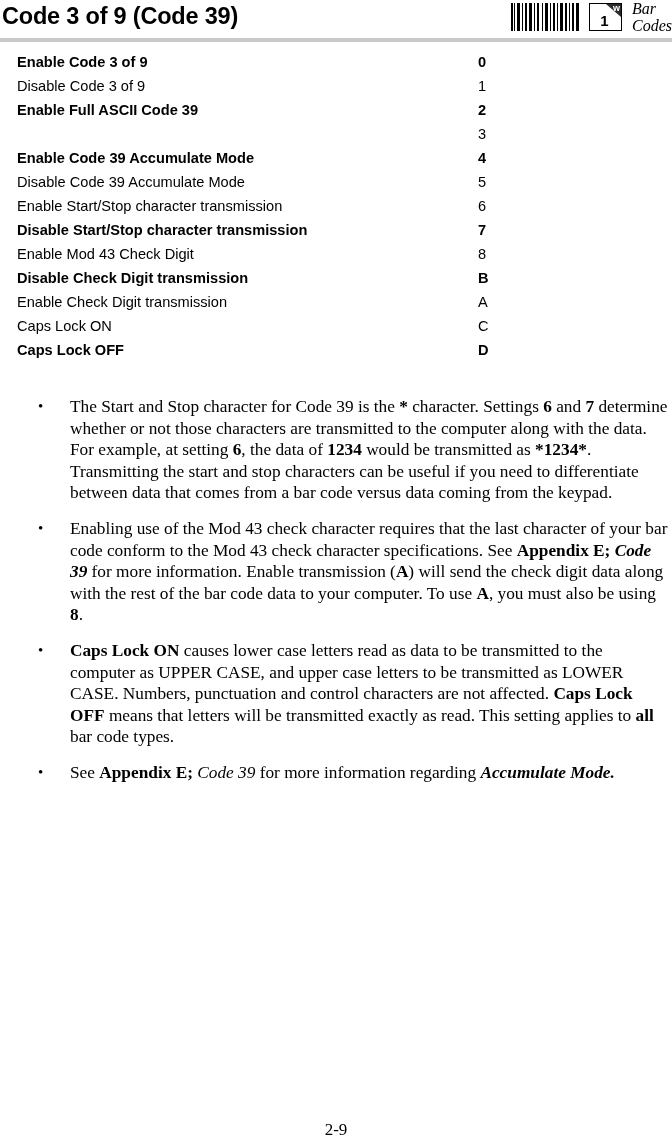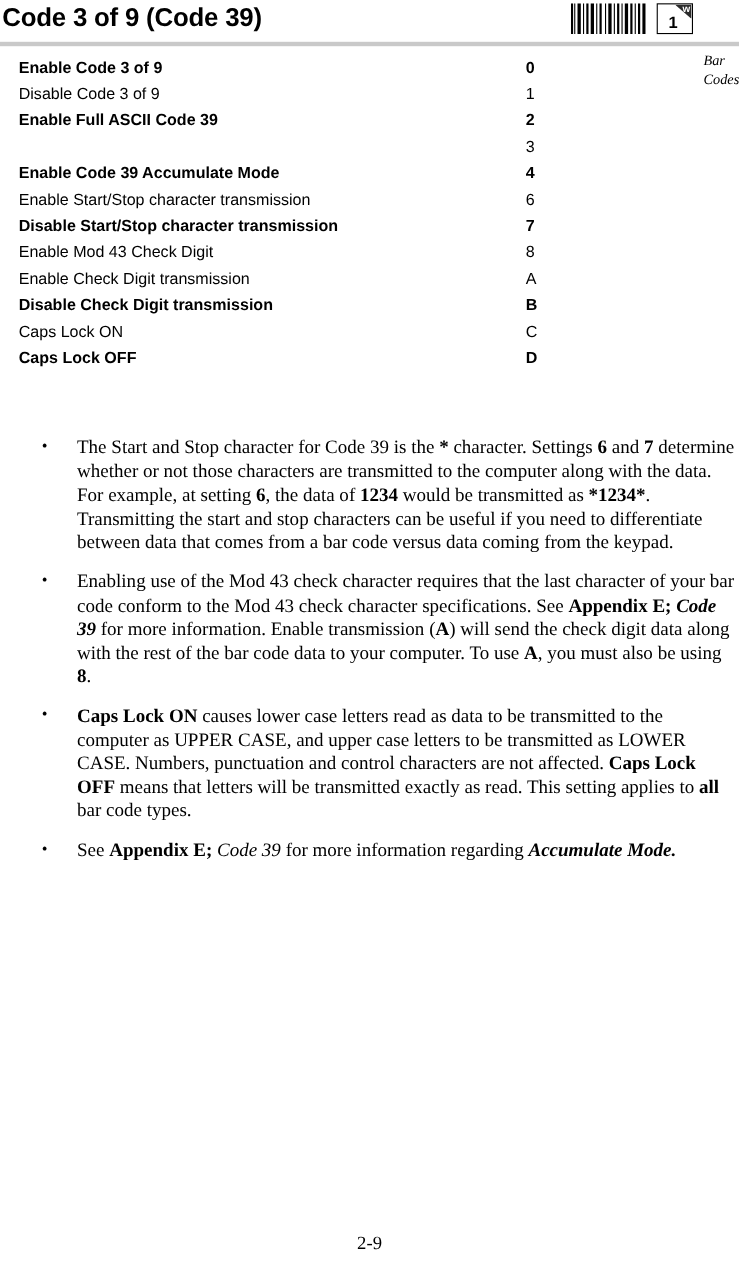--- a/index.html
+++ b/index.html
@@ -82,25 +82,24 @@
     top: -2px;
     color: #ffffff;
     font-family: "Liberation Sans", "DejaVu Sans", sans-serif;
     font-weight: bold;
     font-size: 9px;
     line-height: 12px;
   }
   .header-label {
     font-family: "Liberation Serif", "DejaVu Serif", serif;
     font-style: italic;
-    font-size: 13px;
+    font-size: 16px;
     line-height: 16.5px;
     padding-top: 1px;
     white-space: nowrap;
-    margin-top: 46px;
   }
   .header-rule {
     position: absolute;
     left: 0;
     right: 0;
     top: 38px;
     height: 4px;
     background: #c9c9c9;
   }
 
@@ -233,38 +232,42 @@
       <span class="row-code">2</span>
     </div>
     <div class="settings-row">
       <span class="row-code">3</span>
     </div>
     <div class="settings-row bold">
       <span class="row-label">Enable Code 39 Accumulate Mode</span>
       <span class="row-code">4</span>
     </div>
     <div class="settings-row">
+      <span class="row-label">Disable Code 39 Accumulate Mode</span>
+      <span class="row-code">5</span>
+    </div>
+    <div class="settings-row">
       <span class="row-label">Enable Start/Stop character transmission</span>
       <span class="row-code">6</span>
     </div>
     <div class="settings-row bold">
       <span class="row-label">Disable Start/Stop character transmission</span>
       <span class="row-code">7</span>
     </div>
     <div class="settings-row">
       <span class="row-label">Enable Mod 43 Check Digit</span>
       <span class="row-code">8</span>
     </div>
+    <div class="settings-row bold">
+      <span class="row-label">Disable Check Digit transmission</span>
+      <span class="row-code">B</span>
+    </div>
     <div class="settings-row">
       <span class="row-label">Enable Check Digit transmission</span>
       <span class="row-code">A</span>
-    </div>
-    <div class="settings-row bold">
-      <span class="row-label">Disable Check Digit transmission</span>
-      <span class="row-code">B</span>
     </div>
     <div class="settings-row">
       <span class="row-label">Caps Lock ON</span>
       <span class="row-code">C</span>
     </div>
     <div class="settings-row bold">
       <span class="row-label">Caps Lock OFF</span>
       <span class="row-code">D</span>
     </div>
   </div>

____________

Task description: In the material above, find every line that has the string "height" and pull those lines out.

Answer for the task:
     line-height: 12px;
     line-height: 16.5px;
     height: 4px;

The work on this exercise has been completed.